#### Try it
Copy all lines of the listing that include the string "Active".
---------- Exercise data
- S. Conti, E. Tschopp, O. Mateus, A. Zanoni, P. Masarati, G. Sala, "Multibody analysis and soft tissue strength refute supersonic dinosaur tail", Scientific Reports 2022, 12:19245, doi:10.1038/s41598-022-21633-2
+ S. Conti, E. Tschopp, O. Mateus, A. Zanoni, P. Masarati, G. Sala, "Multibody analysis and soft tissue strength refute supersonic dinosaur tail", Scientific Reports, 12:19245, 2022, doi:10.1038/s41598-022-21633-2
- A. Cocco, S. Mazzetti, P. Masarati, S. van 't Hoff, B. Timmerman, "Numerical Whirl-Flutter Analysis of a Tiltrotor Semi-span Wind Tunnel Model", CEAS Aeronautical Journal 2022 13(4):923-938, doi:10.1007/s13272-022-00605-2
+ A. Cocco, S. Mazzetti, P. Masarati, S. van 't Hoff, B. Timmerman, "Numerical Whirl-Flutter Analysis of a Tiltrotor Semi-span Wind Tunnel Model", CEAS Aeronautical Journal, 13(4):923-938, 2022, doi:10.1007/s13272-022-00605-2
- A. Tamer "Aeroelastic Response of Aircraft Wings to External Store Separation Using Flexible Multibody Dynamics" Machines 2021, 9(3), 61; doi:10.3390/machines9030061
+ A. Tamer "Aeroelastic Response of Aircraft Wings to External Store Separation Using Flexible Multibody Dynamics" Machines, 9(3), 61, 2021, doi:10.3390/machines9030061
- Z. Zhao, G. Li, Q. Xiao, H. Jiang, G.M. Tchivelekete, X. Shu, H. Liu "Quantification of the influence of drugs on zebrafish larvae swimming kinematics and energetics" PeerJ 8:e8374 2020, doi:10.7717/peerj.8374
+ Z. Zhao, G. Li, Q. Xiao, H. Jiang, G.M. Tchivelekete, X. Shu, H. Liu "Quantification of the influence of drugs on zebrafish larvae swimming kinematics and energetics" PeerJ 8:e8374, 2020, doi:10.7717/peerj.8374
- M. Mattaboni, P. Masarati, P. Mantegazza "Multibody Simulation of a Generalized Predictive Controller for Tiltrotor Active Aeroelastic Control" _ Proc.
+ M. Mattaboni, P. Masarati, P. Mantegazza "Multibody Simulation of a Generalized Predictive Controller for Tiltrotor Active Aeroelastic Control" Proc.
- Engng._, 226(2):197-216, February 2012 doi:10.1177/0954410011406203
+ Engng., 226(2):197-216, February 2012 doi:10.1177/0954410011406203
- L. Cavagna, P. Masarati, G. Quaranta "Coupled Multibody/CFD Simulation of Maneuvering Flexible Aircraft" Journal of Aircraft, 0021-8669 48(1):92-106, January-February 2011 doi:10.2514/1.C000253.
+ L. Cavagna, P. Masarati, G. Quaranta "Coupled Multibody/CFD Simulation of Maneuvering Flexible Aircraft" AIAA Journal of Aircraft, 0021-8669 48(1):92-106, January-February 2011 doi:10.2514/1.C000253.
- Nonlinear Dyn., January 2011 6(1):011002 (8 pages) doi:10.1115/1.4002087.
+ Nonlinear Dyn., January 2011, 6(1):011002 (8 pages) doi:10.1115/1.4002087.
--------------------
#### Expected answer
- M. Mattaboni, P. Masarati, P. Mantegazza "Multibody Simulation of a Generalized Predictive Controller for Tiltrotor Active Aeroelastic Control" _ Proc.
+ M. Mattaboni, P. Masarati, P. Mantegazza "Multibody Simulation of a Generalized Predictive Controller for Tiltrotor Active Aeroelastic Control" Proc.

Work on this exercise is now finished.